Task prompt: The lines to extract begin at the one containing "- Рестораны со" and run to the end of the listing; set them down exactly and alone.

*** Data to use Section Begins ***

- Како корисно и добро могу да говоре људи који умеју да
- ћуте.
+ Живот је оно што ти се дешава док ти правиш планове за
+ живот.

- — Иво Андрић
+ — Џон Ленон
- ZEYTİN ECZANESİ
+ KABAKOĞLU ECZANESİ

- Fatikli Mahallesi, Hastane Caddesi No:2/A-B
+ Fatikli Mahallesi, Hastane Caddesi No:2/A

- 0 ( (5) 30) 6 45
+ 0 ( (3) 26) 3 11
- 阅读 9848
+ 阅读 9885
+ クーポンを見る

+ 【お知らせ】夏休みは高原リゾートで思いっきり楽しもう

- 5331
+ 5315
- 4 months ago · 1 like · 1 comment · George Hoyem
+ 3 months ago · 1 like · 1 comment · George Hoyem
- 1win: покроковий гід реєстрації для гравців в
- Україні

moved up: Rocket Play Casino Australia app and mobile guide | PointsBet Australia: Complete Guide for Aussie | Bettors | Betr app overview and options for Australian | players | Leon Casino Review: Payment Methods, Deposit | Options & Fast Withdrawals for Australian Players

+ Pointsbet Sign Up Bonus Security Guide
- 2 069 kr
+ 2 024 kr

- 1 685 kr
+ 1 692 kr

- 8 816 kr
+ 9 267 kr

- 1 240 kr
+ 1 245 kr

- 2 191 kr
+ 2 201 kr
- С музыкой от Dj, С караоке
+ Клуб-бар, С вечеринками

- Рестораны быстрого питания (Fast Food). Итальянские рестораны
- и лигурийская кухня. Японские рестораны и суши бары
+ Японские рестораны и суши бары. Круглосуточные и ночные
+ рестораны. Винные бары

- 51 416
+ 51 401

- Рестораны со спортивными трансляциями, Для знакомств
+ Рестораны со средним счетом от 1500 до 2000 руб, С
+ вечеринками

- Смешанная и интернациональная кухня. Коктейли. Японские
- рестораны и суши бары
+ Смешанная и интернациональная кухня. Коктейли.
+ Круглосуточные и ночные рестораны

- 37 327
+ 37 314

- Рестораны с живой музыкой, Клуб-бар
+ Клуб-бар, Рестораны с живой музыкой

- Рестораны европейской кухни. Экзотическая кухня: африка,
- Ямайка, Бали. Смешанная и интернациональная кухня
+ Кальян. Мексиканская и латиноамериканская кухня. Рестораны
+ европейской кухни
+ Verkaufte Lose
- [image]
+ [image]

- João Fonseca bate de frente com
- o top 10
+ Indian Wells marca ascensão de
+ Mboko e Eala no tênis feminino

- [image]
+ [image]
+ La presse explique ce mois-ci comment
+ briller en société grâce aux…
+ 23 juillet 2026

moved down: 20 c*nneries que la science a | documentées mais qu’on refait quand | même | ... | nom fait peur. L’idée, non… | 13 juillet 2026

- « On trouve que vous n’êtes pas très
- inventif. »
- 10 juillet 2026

*** Data to use Section Ends ***

Answer box:
- Рестораны со спортивными трансляциями, Для знакомств
+ Рестораны со средним счетом от 1500 до 2000 руб, С
+ вечеринками

- Смешанная и интернациональная кухня. Коктейли. Японские
- рестораны и суши бары
+ Смешанная и интернациональная кухня. Коктейли.
+ Круглосуточные и ночные рестораны

- 37 327
+ 37 314

- Рестораны с живой музыкой, Клуб-бар
+ Клуб-бар, Рестораны с живой музыкой

- Рестораны европейской кухни. Экзотическая кухня: африка,
- Ямайка, Бали. Смешанная и интернациональная кухня
+ Кальян. Мексиканская и латиноамериканская кухня. Рестораны
+ европейской кухни
+ Verkaufte Lose
- [image]
+ [image]

- João Fonseca bate de frente com
- o top 10
+ Indian Wells marca ascensão de
+ Mboko e Eala no tênis feminino

- [image]
+ [image]
+ La presse explique ce mois-ci comment
+ briller en société grâce aux…
+ 23 juillet 2026

moved down: 20 c*nneries que la science a | documentées mais qu’on refait quand | même | ... | nom fait peur. L’idée, non… | 13 juillet 2026

- « On trouve que vous n’êtes pas très
- inventif. »
- 10 juillet 2026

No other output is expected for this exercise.